American pioneering aircraft

The Greene 1909 Biplane was an American pioneering aircraft.

In 1909, at the Morris Park Raceway, Dr. William Greene constructed a biplane that successfully flew for the first time on October 28, 1909. The aircraft was in the Curtiss style with dual forward elevators and dual trailing rudders and a tricycle landing gear.

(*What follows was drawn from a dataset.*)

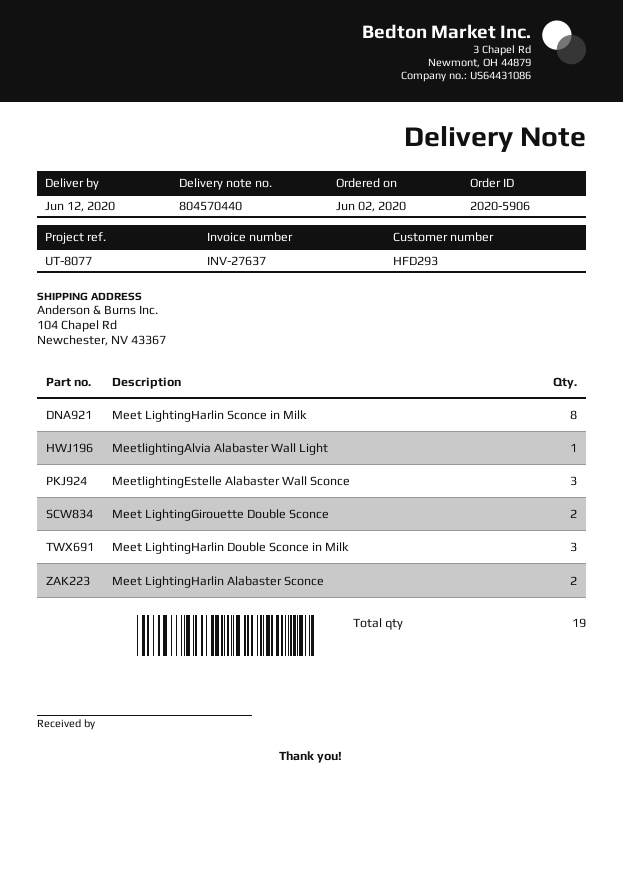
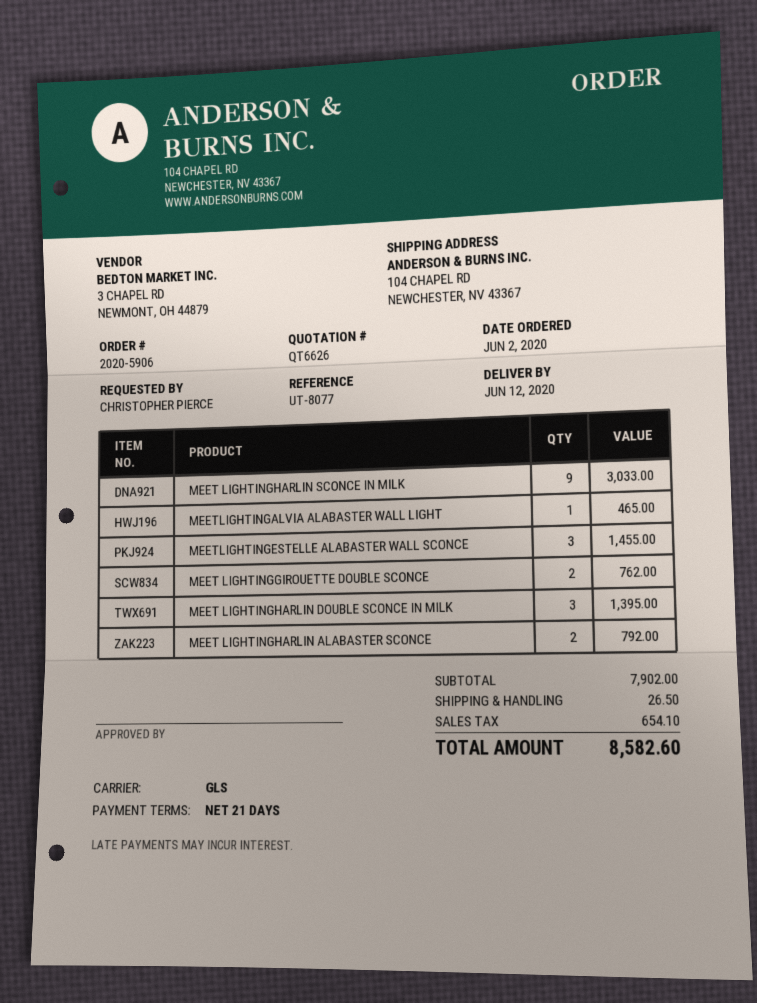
Meet LightingHarlin Sconce in Milk: 8 -> 9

== Design and development ==
Greene constructed his first successful aircraft during the summer of 1909. Originally equipped with a 29 hp American & British automobile motor, he flew for the first time on October 28, 1909. During this flight he discovered that he had placed the engine, which weighed 320 lbs, too far to the rear and had to attach 80 lbs of sandbags to the front of the plane to balance it. His longest solo flight on this day was 600 ft

In November, Greene re-engined the aircraft with a lighter Kimball 2 cycle motor of 40 hp. On November 15 of the same year, he took up a passenger for the first time. After a series of exhibition flights at Morris Park, he sold the plane to Wilbur R. Kimball. He took it to Rahway, New Jersey where he and Frank Boland took the tail off of it and began experimenting with a novel control system that eventually led to the first Boland Brothers 'jibbed' tailless biplane.

During his flights at Morris Park in November, Dr. Greene set the world record for shortest take off at 30 ft.